Dallo studio emerge che il fenomeno della doppia nazionalità è da ricondurre in primo luogo al fatto che la Svizzera non vuole tagliare ogni legame con i propri cittadini emigrati. La Svizzera non ha mai limitato la possibilità degli elvetici all’estero di possedere due nazionalità. E infatti circa il 75% degli svizzeri all’estero possiede due o più nazionalità. Dall’introduzione dei pari diritti nel settore della cittadinanza, donne e uomini svizzeri possono trasmettere la loro cittadinanza ai figli anche se questi nascono al di fuori del nostro territorio nazionale. Inoltre, il numero di matrimoni binazionali in Svizzera è in costante aumento e spesso e volentieri i figli nati da queste unioni hanno la doppia nazionalità. Grazie alla crescente migrazione tra i Paesi anche l’accettazione della doppia cittadinanza è andata affermandosi un po’ in tutto il mondo. Fin dal 1992 la Svizzera ammette questo statuto anche per le persone che chiedono la naturalizzazione. In questo ha fatto da pioniere per un trend che nel frattempo si è ormai affermato anche a livello globale.

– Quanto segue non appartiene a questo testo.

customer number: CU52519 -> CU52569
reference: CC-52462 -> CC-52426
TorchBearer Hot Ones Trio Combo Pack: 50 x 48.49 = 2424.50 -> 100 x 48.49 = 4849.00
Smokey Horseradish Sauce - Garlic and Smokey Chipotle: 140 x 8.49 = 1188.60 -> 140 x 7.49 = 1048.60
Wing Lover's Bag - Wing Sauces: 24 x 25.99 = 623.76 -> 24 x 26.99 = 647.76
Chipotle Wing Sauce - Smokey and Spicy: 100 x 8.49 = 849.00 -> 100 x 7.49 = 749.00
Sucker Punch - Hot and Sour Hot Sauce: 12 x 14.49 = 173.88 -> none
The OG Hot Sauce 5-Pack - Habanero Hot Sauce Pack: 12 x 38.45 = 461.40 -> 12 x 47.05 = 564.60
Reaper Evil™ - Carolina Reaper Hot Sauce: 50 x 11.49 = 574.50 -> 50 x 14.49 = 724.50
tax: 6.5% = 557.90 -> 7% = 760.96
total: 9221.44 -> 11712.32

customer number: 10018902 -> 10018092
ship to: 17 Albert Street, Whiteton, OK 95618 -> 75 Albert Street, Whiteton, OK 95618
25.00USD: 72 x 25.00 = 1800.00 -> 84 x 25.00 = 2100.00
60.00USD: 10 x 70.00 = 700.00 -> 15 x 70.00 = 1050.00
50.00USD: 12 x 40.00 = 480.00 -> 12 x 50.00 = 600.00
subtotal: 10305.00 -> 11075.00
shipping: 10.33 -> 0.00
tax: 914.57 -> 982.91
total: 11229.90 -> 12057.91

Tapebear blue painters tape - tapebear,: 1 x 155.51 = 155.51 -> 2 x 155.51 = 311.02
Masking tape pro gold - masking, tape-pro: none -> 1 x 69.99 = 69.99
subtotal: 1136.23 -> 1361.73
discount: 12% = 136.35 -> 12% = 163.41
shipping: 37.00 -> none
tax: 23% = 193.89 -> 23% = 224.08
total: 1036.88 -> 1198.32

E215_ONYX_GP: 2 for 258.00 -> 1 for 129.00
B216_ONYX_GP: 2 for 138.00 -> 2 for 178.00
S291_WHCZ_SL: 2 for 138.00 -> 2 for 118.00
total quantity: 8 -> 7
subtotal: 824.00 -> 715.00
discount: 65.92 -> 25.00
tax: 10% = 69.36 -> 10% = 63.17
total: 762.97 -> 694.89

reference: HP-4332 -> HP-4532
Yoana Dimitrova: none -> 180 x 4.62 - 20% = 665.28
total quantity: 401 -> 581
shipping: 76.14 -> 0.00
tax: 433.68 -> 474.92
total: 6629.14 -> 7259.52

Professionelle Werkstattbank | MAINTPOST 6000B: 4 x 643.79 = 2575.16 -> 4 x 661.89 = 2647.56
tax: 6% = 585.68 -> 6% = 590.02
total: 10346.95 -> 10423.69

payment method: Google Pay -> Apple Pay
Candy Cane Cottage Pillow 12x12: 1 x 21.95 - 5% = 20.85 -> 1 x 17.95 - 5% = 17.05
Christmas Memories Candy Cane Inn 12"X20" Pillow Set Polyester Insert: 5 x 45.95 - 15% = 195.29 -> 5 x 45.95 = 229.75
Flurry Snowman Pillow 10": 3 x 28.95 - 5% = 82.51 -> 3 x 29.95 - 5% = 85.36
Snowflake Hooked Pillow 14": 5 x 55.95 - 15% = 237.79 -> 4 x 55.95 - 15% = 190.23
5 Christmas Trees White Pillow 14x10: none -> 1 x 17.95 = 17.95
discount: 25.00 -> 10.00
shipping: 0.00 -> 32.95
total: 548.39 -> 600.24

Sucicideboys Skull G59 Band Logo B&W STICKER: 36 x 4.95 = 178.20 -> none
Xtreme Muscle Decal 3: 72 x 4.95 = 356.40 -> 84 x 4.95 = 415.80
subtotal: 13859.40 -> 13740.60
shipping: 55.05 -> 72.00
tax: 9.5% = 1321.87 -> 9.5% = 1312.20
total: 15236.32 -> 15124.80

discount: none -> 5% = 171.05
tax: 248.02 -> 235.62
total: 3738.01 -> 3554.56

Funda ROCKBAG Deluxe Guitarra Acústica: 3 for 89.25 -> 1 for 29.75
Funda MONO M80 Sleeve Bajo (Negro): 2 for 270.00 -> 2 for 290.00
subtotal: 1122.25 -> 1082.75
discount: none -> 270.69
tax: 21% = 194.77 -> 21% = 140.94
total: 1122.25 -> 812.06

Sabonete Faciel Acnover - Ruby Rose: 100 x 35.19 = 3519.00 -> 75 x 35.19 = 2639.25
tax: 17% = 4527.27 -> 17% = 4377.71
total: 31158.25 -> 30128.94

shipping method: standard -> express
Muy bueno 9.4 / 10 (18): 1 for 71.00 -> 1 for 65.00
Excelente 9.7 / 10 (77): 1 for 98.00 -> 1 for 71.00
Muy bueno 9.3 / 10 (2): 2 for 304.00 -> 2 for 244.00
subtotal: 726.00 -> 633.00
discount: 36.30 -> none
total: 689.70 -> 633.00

L’accettazione del fenomeno della doppia cittadinanza in Svizzera abbatte un grosso ostacolo per gli stranieri desiderosi di essere naturalizzati. E infatti dal 1992, ossia dal riconoscimento dello statuto di binazionale, il numero di naturalizzazioni è aumentato. Va detto che la naturalizzazione comporta numerosi effetti positivi, poiché gli immigrati naturalizzati si identificano maggiormente con lo Stato ospite e si integrano meglio, sia economicamente sia sotto il profilo socioculturale. Dallo studio emerge che le persone con doppia cittadinanza si sentono legate a più di un Paese, senza che questo diminuisca la loro lealtà verso la Svizzera. Oltre a promuovere le relazioni tra la nazione d’origine e quella di soggiorno, l’accettazione della doppia nazionalità genera flussi di denaro e di conoscenze. In un mondo improntato all’interconnessione e all’interdipendenza le persone con doppia nazionalità possono gettare importanti ponti.
Lo studio nona nasconde però quelli che possono essere ritenuti i possibili rischi connessi alla doppia cittadinanza. Proprio in virtù della loro doppia appartenenza, i binazionali corrono il pericolo di sottostare a determinati obblighi senza beneficiare, a dipendenza dei casi, di diritti corrispondenti. Al tempo stesso queste persone possono avere voce in capitolo in leggi alle quali non sono più soggette. Un altro rischio è la possibilità, in casi singoli, di vedersi ritirare una delle nazionalità. La doppia cittadinanza può altresì essere strumentalizzata: uno Stato può per esempio servirsene per perseguire mire espansionistiche. D’altro lato, la possibilità della doppia cittadinanza agevola agli individui la possibilità di accettare proposte di nazioni che promettono la cittadinanza in cambio di investimenti.